Un mot d’abord sur le titre, imprimé en majuscules noires sauf le U. Ce qui peut donc se lire/s’entendre Now You Turn, No You Turn, Now Turn, New Turn, etc.
Une polysémie qui fait écho à la magnifique pluralité de cet album live que Bertrand Gastaut est allé chercher je ne sais où et je ne sais comment. Voilà ressuscité le New Art Jazz Ensemble que les deux musiciens formaient à Los Angeles au tout début des années 1970 et c’est un vrai bain de jouvence, de fraîcheur et de sincérité. Bradford et Carter ont joué, le premier avec Ornette Coleman, le second dans l’orbe de l’homme au saxophone en plastique. Ici, ils se lancent d’emblée dans un périlleux et ultra rapide Love’s Dream où les lignes sinusoïdales s’entrecroisent, se parallélisent, s’embrasent dans le soutien frénétique d’une batterie pertinente et de deux contrebasses genre assistance harmolodique. Suit un lamento quasi romantique, She, où le cornet de Bradford en remontrerait, question lyrisme, à n’importe qui. Bon, on ne va pas vous faire le descriptif (d’ailleurs impossible) des cinq morceaux qui composent cet album indispensable à qui veut savoir ce que le mot entente veut dire.

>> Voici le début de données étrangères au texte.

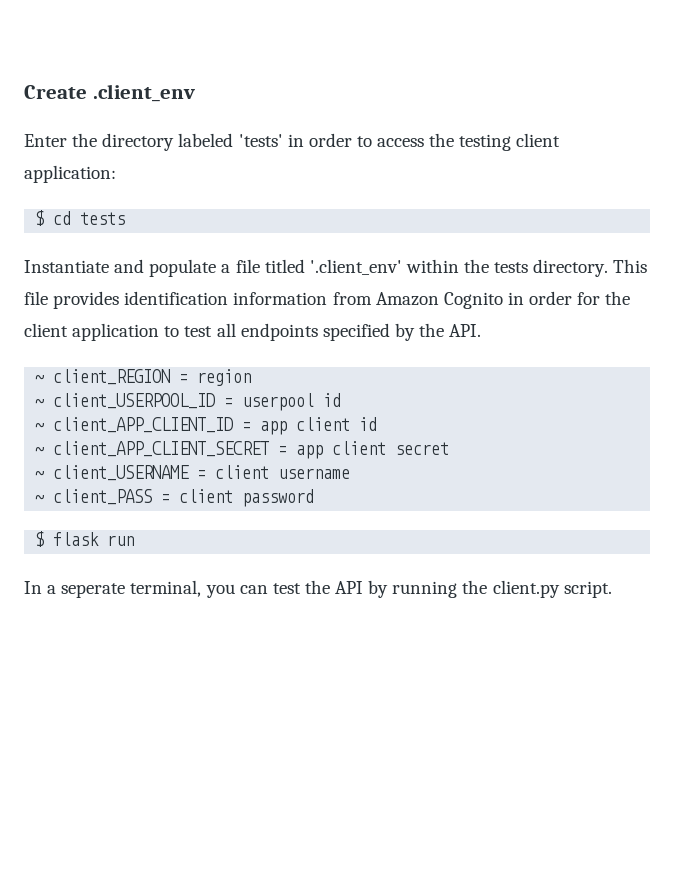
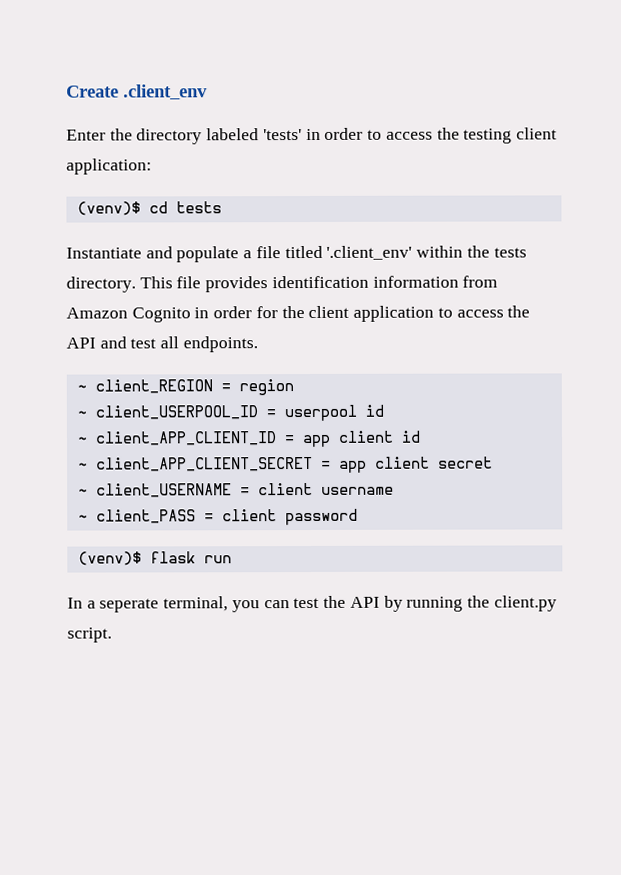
[35,210,45,226] $ -> [76,201,141,216] (venv)$
[184,323,482,341] test all endpoints specified by the API. -> [456,305,531,318] [66,336,258,353] access the API and test all endpoints.
[35,531,45,547] $ -> [77,551,142,566] (venv)$

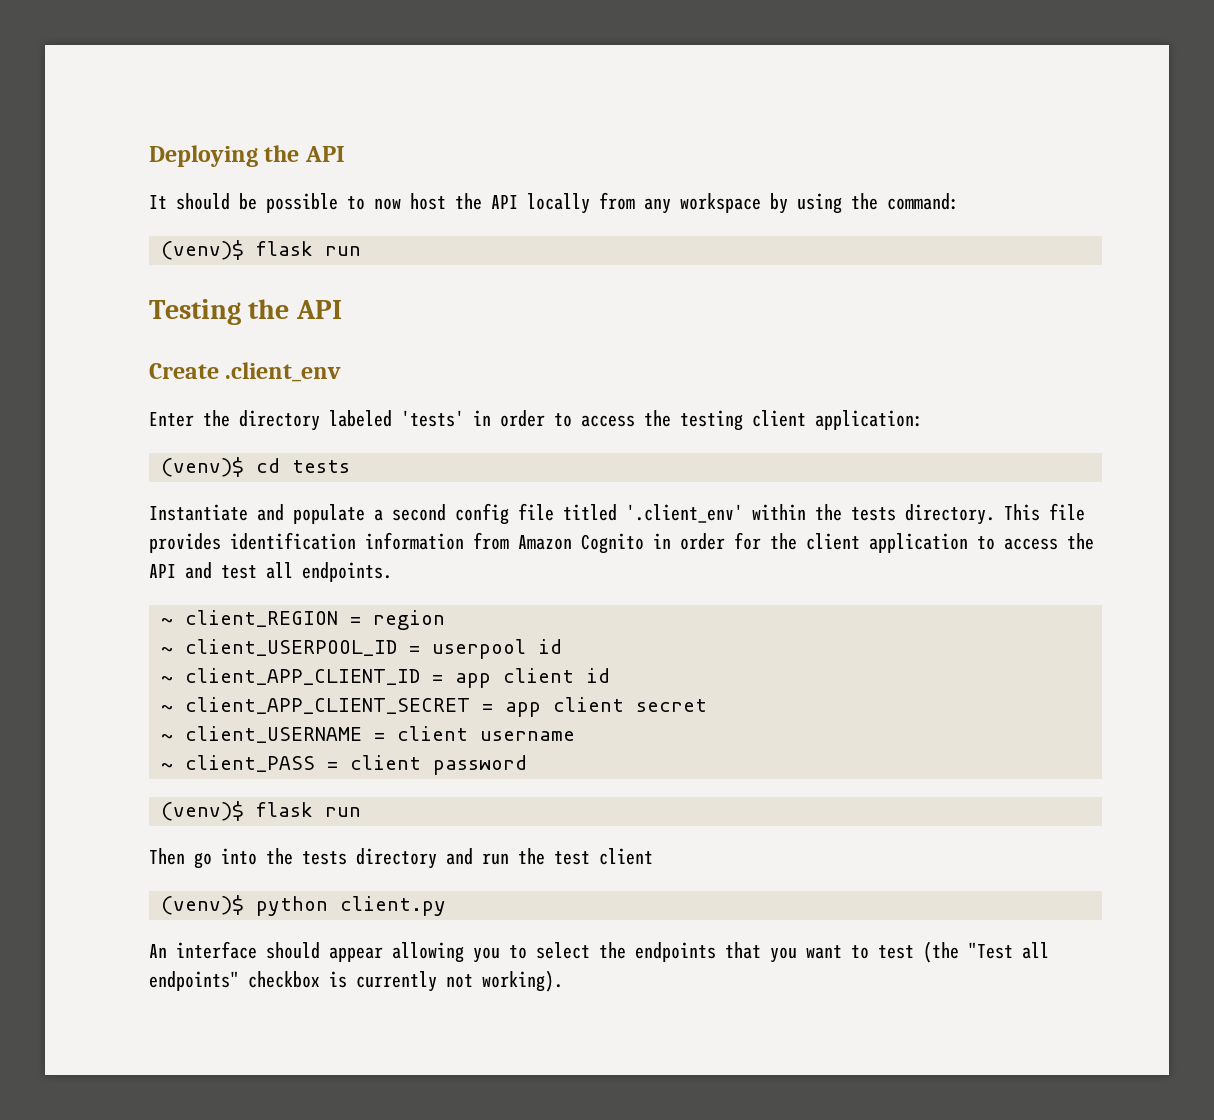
(66, 91) none -> [149,145,345,167] [149,192,959,214] [161,240,361,260] [149,299,342,325] Deploying the API // It should be possible to now host the API locally from any workspace by using the command: // (venv)$ flask run // Testing the API //
(253, 254) none -> [392,503,509,525] second config
[67,595,557,613] [67,627,112,643] In a seperate terminal, you can test the API by running the client.py script. -> [149,848,653,869] [161,895,446,916] [149,941,1049,963] [149,970,563,992] Then go into the tests directory and run the test client // (venv)$ python client.py // An interface should appear allowing you to select the endpoints that you want to test (the "Test all endpoints" checkbox is currently not working).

Circle nous rappelle que John Carter fut de ceux, avec Giuffre et Braxton, qui sortirent la clarinette d’une certaine poussière jazzistique ; par ailleurs, son solo au soprano dans Comin’ On est tout simplement éblouissant, à la confluence de Coltrane pour l’occupation globale de l’espace et de Shepp pour le son acéré et l’originalité des idées. De surcroît, superbe et informatif livret : seize pages avec texte et photos.